This list is heterogeneous, but what those products and solutions have in common is the user — me, a developer. And, to be honest, I rarely feel like a user. My team’s development environment is also heterogeneous (various operating systems, various languages) and I don’t think there was one tool we adopted for which the adoption would get smoothly and without problems for all of us. Sometimes it was lack of support for the OS, sometimes some strange dependencies required and sometimes things like not-so-great documentation that made the learning curve even steeper. Often those were cryptic error messages that required a lot of googling.

I am not saying that creators and maintainers of tools I listed don’t do a great job. They do. It’s not that all those products have all those flaws I listed, those were rather singular cases for most of them… but take a very diverse team working on quite complex assignment, pick any day in first five iterations — and almost for sure there will be someone that day fighting with some problem with one of tools. It usually gets better with time and it’s on the team, as well, of course — we could’ve gone with one OS, we could’ve limited number of tools, we could’ve read through documentation thoroughly… Nevertheless, if I try to to imagine what creators of most “developer tools” had in mind when developing, it’s something like “you’re a smart guy, you’ll figure this out”.

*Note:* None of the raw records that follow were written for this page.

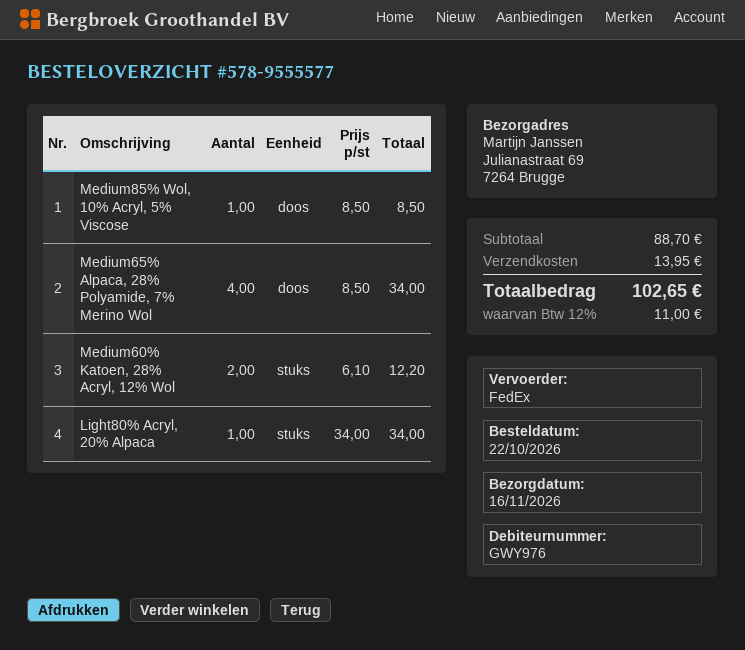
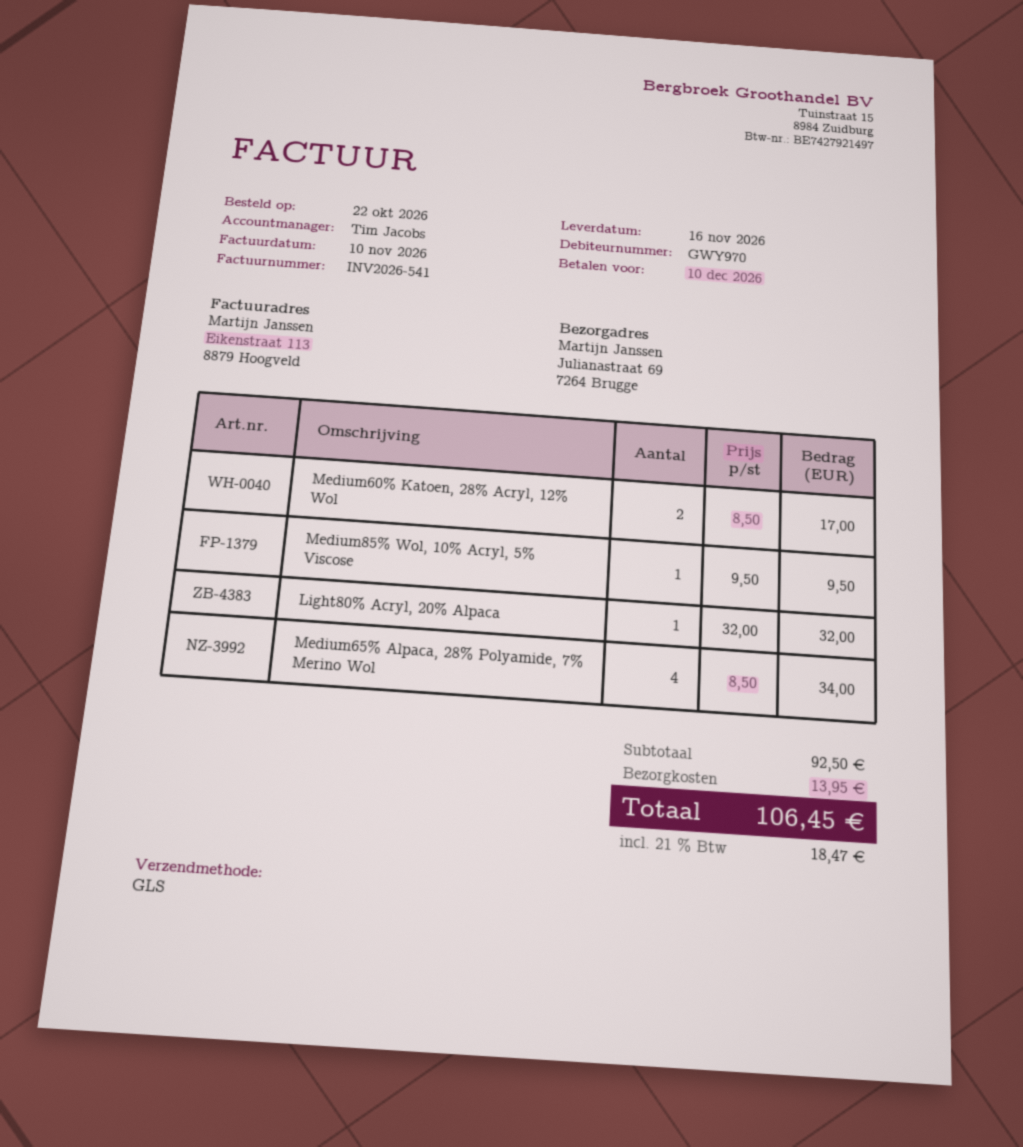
customer number: GWY976 -> GWY970
shipping method: FedEx -> GLS
Medium85% Wol, 10% Acryl, 5% Viscose: 1 x 8.50 = 8.50 -> 1 x 9.50 = 9.50
Medium60% Katoen, 28% Acryl, 12% Wol: 2 x 6.10 = 12.20 -> 2 x 8.50 = 17.00
Light80% Acryl, 20% Alpaca: 1 x 34.00 = 34.00 -> 1 x 32.00 = 32.00
subtotal: 88.70 -> 92.50
tax: 12% = 11.00 -> 21% = 18.47
total: 102.65 -> 106.45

So last week, I did some experiments around automating lambda functions deployment. I started in very courageous mood, prepared to fight with those issues that are so usual and so characteristic when you try some new tool, having little experience in the field. I picked The Serverless Framework, read some quick intro on their page, configured my build, run serverless command… and it just worked. Then it worked for my friends on their machines as well.

I swear I could hear it’s contributors whispering to my ear “you are a user” and that’s a great thing for a developer to hear.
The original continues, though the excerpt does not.